ABOUT THIS TASK - From the data underneath, reproduce exactly the stretch that begins at the line with "text: Agriculture ->" and ends after the line with "gap: 19px ->".

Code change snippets
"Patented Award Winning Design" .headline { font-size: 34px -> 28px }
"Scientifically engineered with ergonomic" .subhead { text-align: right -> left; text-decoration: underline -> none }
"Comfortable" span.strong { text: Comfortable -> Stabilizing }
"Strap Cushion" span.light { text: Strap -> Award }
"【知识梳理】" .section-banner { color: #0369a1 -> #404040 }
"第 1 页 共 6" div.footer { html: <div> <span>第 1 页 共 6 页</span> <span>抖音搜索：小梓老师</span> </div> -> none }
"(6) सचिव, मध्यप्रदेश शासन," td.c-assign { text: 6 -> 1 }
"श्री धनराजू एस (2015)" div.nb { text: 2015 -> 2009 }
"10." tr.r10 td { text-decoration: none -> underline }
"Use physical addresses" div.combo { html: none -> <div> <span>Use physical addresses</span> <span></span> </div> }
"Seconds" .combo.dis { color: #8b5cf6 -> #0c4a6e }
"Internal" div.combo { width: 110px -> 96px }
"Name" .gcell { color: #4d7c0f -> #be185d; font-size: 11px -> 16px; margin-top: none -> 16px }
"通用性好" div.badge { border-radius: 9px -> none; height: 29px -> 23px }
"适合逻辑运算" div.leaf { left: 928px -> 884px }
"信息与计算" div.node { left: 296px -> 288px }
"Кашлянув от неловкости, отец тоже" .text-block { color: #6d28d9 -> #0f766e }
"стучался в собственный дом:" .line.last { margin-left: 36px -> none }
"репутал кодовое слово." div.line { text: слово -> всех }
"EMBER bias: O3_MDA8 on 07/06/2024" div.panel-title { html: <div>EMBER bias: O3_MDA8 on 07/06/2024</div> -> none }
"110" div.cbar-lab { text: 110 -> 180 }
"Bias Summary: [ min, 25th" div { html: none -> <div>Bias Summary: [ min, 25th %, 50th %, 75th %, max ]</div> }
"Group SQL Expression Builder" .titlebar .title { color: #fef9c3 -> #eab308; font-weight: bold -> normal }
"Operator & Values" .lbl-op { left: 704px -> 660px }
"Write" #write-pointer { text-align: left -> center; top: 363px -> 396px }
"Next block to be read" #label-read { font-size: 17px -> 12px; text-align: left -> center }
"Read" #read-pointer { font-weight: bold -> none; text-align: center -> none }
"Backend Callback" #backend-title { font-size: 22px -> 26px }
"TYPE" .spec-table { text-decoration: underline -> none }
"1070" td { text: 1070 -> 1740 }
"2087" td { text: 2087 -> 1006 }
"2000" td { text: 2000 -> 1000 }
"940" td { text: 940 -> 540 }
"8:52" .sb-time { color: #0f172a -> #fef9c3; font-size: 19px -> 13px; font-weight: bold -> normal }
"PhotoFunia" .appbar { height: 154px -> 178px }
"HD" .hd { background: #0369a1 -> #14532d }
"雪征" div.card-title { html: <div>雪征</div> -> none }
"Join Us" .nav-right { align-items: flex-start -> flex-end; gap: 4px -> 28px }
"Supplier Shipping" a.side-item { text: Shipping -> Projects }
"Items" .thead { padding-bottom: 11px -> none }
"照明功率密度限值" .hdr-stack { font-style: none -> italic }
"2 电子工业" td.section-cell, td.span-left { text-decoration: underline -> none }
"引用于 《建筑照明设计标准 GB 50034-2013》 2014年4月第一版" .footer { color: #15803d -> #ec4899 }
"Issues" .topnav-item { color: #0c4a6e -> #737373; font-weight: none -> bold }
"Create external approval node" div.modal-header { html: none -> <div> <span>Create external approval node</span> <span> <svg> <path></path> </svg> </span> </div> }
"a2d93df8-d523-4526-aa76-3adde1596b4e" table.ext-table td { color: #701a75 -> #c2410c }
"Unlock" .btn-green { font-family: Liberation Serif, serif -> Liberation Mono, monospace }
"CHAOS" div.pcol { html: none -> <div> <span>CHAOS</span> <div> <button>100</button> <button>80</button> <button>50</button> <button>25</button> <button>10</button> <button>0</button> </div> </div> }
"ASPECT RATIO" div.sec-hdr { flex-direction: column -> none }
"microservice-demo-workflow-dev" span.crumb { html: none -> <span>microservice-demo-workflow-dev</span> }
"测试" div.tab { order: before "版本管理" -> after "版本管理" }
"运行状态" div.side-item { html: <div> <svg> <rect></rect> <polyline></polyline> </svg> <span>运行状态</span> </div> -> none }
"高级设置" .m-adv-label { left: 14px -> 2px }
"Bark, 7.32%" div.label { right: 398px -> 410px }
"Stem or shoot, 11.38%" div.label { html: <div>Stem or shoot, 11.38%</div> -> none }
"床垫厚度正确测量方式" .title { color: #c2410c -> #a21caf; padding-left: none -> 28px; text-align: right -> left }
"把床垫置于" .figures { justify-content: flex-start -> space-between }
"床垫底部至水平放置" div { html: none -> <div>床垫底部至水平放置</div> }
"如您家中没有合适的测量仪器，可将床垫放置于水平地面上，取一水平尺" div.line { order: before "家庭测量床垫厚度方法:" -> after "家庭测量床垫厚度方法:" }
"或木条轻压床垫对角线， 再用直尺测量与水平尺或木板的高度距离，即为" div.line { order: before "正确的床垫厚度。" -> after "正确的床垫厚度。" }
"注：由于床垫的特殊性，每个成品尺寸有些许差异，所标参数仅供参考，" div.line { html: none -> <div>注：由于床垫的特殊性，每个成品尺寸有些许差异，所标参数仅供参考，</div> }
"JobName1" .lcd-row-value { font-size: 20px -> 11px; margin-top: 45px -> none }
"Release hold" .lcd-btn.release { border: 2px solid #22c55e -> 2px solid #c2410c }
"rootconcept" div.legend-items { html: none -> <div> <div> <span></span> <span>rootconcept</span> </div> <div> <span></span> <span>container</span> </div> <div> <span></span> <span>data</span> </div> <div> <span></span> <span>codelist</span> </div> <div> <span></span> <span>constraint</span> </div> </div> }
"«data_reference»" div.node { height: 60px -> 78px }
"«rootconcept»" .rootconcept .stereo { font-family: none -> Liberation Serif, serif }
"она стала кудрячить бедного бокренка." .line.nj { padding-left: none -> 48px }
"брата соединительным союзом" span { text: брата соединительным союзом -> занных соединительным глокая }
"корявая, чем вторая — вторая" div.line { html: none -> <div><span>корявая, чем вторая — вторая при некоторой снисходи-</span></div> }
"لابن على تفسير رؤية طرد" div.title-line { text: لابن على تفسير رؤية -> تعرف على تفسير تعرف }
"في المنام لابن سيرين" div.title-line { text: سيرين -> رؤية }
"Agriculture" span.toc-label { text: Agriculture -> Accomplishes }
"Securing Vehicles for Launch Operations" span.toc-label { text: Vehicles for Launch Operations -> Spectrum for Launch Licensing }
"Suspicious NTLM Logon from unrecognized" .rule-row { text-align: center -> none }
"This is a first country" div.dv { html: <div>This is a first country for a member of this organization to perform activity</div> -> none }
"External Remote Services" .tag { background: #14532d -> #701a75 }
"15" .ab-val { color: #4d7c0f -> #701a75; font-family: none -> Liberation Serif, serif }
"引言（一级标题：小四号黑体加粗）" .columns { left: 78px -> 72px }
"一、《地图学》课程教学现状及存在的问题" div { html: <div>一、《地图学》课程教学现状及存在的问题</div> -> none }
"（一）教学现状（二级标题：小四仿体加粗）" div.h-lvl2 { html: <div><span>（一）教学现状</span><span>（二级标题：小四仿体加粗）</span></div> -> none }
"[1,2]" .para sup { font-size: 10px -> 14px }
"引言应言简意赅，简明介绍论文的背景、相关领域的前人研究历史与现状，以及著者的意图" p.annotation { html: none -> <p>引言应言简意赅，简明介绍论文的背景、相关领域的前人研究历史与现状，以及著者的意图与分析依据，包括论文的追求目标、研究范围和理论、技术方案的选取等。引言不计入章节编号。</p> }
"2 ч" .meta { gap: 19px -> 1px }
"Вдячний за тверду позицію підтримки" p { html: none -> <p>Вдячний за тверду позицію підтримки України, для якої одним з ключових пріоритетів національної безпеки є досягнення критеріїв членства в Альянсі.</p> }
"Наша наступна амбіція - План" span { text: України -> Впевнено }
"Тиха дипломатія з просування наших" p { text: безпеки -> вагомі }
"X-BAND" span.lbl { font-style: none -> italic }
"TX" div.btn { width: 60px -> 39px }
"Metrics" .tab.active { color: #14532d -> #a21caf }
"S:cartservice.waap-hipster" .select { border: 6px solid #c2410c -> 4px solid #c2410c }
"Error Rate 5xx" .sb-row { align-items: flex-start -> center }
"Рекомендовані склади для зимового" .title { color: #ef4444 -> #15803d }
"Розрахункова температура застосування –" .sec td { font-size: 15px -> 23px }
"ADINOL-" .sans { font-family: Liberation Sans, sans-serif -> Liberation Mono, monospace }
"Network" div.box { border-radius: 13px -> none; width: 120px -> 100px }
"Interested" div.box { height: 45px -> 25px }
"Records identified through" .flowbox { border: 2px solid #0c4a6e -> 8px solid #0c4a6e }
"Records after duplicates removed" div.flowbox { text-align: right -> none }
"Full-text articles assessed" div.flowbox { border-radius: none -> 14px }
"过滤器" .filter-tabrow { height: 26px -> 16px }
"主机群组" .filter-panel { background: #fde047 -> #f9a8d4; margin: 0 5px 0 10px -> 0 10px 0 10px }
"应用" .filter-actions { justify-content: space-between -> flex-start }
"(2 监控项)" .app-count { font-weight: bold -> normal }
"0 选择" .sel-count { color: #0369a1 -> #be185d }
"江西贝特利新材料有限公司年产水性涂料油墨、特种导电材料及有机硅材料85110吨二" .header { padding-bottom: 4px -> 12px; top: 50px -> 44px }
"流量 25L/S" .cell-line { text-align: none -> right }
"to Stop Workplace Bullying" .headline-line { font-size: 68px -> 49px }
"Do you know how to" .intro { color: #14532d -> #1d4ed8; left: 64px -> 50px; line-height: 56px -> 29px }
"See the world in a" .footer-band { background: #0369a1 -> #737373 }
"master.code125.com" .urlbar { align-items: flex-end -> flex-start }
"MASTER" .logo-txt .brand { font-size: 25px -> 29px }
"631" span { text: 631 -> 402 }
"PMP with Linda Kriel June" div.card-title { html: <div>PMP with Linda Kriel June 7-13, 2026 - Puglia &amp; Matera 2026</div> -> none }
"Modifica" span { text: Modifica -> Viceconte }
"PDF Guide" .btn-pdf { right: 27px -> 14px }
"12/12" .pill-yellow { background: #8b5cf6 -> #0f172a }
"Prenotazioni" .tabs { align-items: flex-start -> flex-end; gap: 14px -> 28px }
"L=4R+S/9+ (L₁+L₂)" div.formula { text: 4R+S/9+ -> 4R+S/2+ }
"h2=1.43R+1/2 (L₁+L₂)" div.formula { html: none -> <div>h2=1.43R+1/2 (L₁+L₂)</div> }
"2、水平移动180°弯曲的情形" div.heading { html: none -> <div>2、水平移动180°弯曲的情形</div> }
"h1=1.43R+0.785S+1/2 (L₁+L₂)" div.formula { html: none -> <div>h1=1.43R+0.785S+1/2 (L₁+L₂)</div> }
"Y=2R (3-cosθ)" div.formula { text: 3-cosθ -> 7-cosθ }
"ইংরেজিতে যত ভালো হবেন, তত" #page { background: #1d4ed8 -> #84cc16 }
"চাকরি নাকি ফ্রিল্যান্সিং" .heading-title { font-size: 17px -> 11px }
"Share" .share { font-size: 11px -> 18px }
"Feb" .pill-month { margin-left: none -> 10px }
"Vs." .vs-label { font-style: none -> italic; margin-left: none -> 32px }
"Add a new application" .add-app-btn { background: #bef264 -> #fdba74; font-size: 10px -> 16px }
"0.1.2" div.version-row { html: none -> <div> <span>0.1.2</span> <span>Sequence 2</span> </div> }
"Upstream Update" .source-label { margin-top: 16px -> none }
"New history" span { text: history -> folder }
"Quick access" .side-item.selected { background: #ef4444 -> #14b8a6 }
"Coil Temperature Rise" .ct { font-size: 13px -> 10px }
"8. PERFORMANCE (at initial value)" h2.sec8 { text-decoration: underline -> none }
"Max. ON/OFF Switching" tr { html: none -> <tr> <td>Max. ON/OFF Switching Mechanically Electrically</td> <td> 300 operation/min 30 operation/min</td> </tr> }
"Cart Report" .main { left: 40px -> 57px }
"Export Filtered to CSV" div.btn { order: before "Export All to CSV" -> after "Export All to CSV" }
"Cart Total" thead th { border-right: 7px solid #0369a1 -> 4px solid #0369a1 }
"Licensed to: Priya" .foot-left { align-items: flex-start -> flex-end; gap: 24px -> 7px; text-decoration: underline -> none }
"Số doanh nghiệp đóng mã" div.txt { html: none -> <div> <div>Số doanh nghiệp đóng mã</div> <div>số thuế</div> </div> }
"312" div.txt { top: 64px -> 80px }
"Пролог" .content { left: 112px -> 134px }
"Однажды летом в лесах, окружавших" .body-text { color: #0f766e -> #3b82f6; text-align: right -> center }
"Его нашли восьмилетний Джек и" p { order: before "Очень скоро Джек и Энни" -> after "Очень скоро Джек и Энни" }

OUTPUT FOR THIS TASK -
"Agriculture" span.toc-label { text: Agriculture -> Accomplishes }
"Securing Vehicles for Launch Operations" span.toc-label { text: Vehicles for Launch Operations -> Spectrum for Launch Licensing }
"Suspicious NTLM Logon from unrecognized" .rule-row { text-align: center -> none }
"This is a first country" div.dv { html: <div>This is a first country for a member of this organization to perform activity</div> -> none }
"External Remote Services" .tag { background: #14532d -> #701a75 }
"15" .ab-val { color: #4d7c0f -> #701a75; font-family: none -> Liberation Serif, serif }
"引言（一级标题：小四号黑体加粗）" .columns { left: 78px -> 72px }
"一、《地图学》课程教学现状及存在的问题" div { html: <div>一、《地图学》课程教学现状及存在的问题</div> -> none }
"（一）教学现状（二级标题：小四仿体加粗）" div.h-lvl2 { html: <div><span>（一）教学现状</span><span>（二级标题：小四仿体加粗）</span></div> -> none }
"[1,2]" .para sup { font-size: 10px -> 14px }
"引言应言简意赅，简明介绍论文的背景、相关领域的前人研究历史与现状，以及著者的意图" p.annotation { html: none -> <p>引言应言简意赅，简明介绍论文的背景、相关领域的前人研究历史与现状，以及著者的意图与分析依据，包括论文的追求目标、研究范围和理论、技术方案的选取等。引言不计入章节编号。</p> }
"2 ч" .meta { gap: 19px -> 1px }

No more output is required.